Re: [PATCH V2] blk-cgroup: Flush stats before releasing blkcg_gq

Yosry Ahmed <yosryahmed@xxxxxxxxxx> · Wed, 24 May 2023 20:08:42 -0700

On Wed, May 24, 2023 at 8:04 PM Waiman Long <longman@xxxxxxxxxx> wrote:
>
> On 5/24/23 22:55, Yosry Ahmed wrote:
> > On Wed, May 24, 2023 at 7:50 PM Waiman Long <longman@xxxxxxxxxx> wrote:
> >> On 5/24/23 22:04, Ming Lei wrote:
> >>> On Wed, May 24, 2023 at 01:28:41PM -0400, Waiman Long wrote:
> >>>> On 5/24/23 11:43, Waiman Long wrote:
> >>>>> On 5/24/23 00:26, Ming Lei wrote:
> >>>>>> On Wed, May 24, 2023 at 12:19:57AM -0400, Waiman Long wrote:
> >>>>>>> On 5/23/23 23:51, Ming Lei wrote:
> >>>>>>>> As noted by Michal, the blkg_iostat_set's in the lockless list hold
> >>>>>>>> reference to blkg's to protect against their removal. Those blkg's
> >>>>>>>> hold reference to blkcg. When a cgroup is being destroyed,
> >>>>>>>> cgroup_rstat_flush() is only called at css_release_work_fn() which
> >>>>>>>> is called when the blkcg reference count reaches 0. This circular
> >>>>>>>> dependency will prevent blkcg and some blkgs from being freed after
> >>>>>>>> they are made offline.
> >>>>>>>>
> >>>>>>>> It is less a problem if the cgroup to be destroyed also has other
> >>>>>>>> controllers like memory that will call cgroup_rstat_flush() which will
> >>>>>>>> clean up the reference count. If block is the only
> >>>>>>>> controller that uses
> >>>>>>>> rstat, these offline blkcg and blkgs may never be freed leaking more
> >>>>>>>> and more memory over time.
> >>>>>>>>
> >>>>>>>> To prevent this potential memory leak:
> >>>>>>>>
> >>>>>>>> - flush blkcg per-cpu stats list in __blkg_release(), when no new stat
> >>>>>>>> can be added
> >>>>>>>>
> >>>>>>>> - don't grab bio->bi_blkg reference when adding the stats into blkcg's
> >>>>>>>> per-cpu stat list since all stats are guaranteed to be consumed before
> >>>>>>>> releasing blkg instance, and grabbing blkg reference for stats was the
> >>>>>>>> most fragile part of original patch
> >>>>>>>>
> >>>>>>>> Based on Waiman's patch:
> >>>>>>>>
> >>>>>>>> https://lore.kernel.org/linux-block/20221215033132.230023-3-longman@xxxxxxxxxx/
> >>>>>>>>
> >>>>>>>>
> >>>>>>>> Fixes: 3b8cc6298724 ("blk-cgroup: Optimize blkcg_rstat_flush()")

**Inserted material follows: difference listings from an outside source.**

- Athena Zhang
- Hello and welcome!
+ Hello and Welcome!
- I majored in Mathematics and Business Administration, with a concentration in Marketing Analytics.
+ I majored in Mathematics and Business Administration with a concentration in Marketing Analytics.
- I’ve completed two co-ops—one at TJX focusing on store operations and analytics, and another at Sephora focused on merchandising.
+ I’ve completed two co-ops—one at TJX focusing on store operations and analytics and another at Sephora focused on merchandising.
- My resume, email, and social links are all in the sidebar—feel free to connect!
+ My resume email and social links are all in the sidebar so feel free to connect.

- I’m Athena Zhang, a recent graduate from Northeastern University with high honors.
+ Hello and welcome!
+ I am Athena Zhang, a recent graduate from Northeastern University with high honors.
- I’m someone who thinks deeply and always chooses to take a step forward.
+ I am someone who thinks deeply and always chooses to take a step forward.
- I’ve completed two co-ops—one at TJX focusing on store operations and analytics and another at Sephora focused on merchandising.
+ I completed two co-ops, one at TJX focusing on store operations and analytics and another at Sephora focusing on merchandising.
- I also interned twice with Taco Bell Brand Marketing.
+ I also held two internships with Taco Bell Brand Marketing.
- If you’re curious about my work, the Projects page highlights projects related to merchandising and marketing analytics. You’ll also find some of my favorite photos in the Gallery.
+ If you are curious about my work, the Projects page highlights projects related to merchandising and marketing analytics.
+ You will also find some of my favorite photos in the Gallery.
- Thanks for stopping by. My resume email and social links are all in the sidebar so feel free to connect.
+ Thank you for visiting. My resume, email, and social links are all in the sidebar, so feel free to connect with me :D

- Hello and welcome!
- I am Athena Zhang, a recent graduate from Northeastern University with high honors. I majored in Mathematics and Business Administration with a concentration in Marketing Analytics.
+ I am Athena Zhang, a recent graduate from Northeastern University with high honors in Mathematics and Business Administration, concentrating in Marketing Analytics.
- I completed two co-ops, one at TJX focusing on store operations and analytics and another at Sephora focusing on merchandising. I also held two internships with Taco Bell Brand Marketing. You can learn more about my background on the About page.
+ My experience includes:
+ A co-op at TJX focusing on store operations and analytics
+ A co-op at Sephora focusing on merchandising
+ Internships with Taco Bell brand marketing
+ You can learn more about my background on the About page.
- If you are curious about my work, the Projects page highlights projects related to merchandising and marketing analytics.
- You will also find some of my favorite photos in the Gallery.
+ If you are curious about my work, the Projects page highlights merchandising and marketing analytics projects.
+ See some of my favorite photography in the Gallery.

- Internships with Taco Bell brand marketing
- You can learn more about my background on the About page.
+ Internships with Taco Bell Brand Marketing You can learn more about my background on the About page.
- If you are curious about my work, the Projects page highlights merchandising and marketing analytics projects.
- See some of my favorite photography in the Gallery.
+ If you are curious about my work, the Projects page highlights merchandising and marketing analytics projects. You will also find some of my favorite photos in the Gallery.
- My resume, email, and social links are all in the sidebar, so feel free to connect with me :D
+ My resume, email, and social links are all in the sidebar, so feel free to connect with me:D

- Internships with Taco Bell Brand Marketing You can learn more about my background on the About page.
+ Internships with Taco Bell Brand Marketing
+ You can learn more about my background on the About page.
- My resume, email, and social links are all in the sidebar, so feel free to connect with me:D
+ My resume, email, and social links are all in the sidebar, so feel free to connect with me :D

> >>>>>>>> Cc: Waiman Long <longman@xxxxxxxxxx>
> >>>>>>>> Cc: Tejun Heo <tj@xxxxxxxxxx>
> >>>>>>>> Cc: mkoutny@xxxxxxxx
> >>>>>>>> Cc: Yosry Ahmed <yosryahmed@xxxxxxxxxx>
> >>>>>>>> Signed-off-by: Ming Lei <ming.lei@xxxxxxxxxx>
> >>>>>>>> ---
> >>>>>>>> V2:
> >>>>>>>>       - remove kernel/cgroup change, and call blkcg_rstat_flush()
> >>>>>>>>       to flush stat directly
> >>>>>>>>
> >>>>>>>>      block/blk-cgroup.c | 29 +++++++++++++++++++++--------
> >>>>>>>>      1 file changed, 21 insertions(+), 8 deletions(-)
> >>>>>>>>
> >>>>>>>> diff --git a/block/blk-cgroup.c b/block/blk-cgroup.c
> >>>>>>>> index 0ce64dd73cfe..ed0eb8896972 100644
> >>>>>>>> --- a/block/blk-cgroup.c
> >>>>>>>> +++ b/block/blk-cgroup.c
> >>>>>>>> @@ -34,6 +34,8 @@
> >>>>>>>>      #include "blk-ioprio.h"
> >>>>>>>>      #include "blk-throttle.h"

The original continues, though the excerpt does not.